Today we're going to talk a bit about text scraping, manipulation, and analysis in Python.
Workshop by Phil, Riley, and Yeli.
If you don't have a favorite text editor already, download Sublime Text. You can use Xcode for these exercises if you're used to it, but we recommend Sublime since it's simpler and less clunky.

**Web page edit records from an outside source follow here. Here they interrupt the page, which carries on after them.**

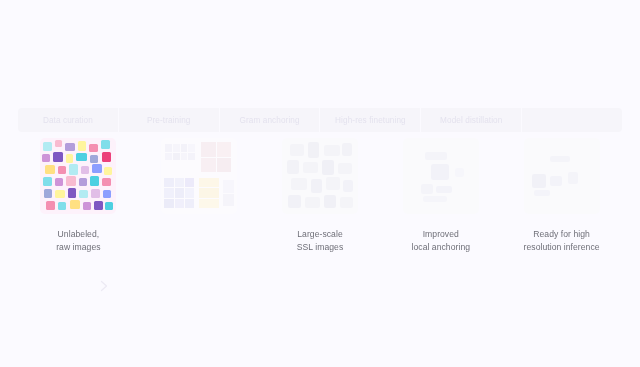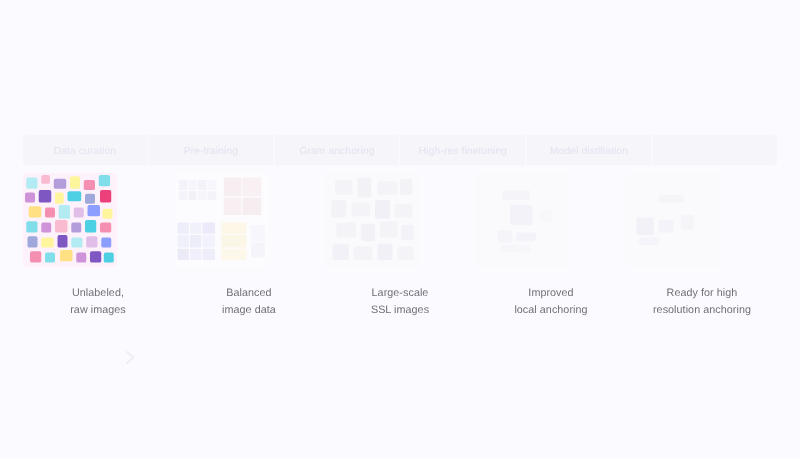"Unlabeled," .stage-col { align-items: none -> center }
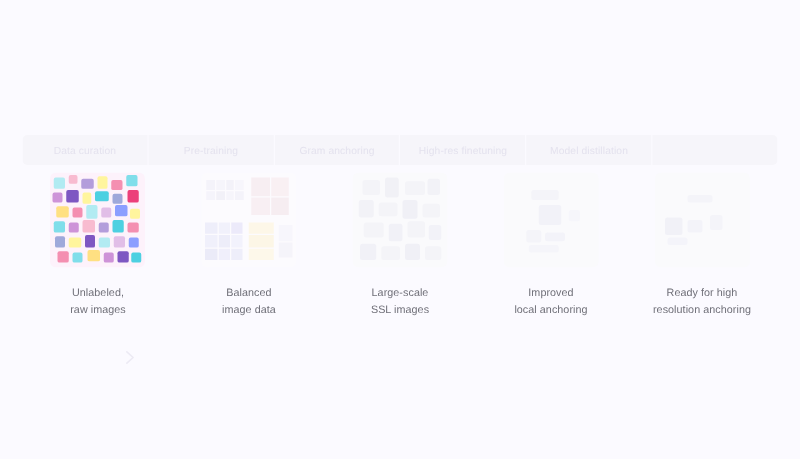"Balanced" div.caption { html: <div>Balanced image data</div> -> none }
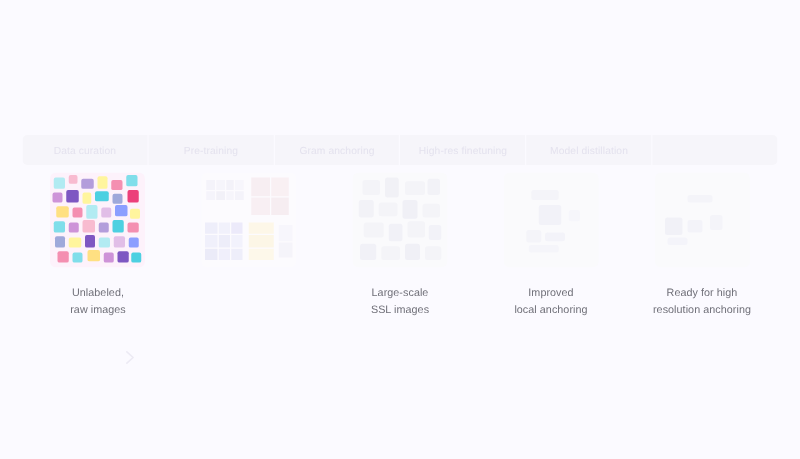"Ready for high" div.caption { text: anchoring -> inference }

Open up a terminal and run this command to download the installer:
curl https://bootstrap.pypa.io/get-pip.py -o get-pip.py
then to install,
sudo python get-pip.py
Once we've got pip
set up, we can install Beautiful Soup with
$ sudo pip install beautifulsoup4
Beautiful Soup helps us scrape text from the internet. Muahahaha! 👹
Once we've got pip
set up, we can install NLTK with
$ sudo pip install nltk
NLTK is a suite of text processing libraries for Python that lets us analyze text in some really interesting and powerful ways. For the intro exercises, we'll work through part of the NLTK Book. It's a great resource, check it out!!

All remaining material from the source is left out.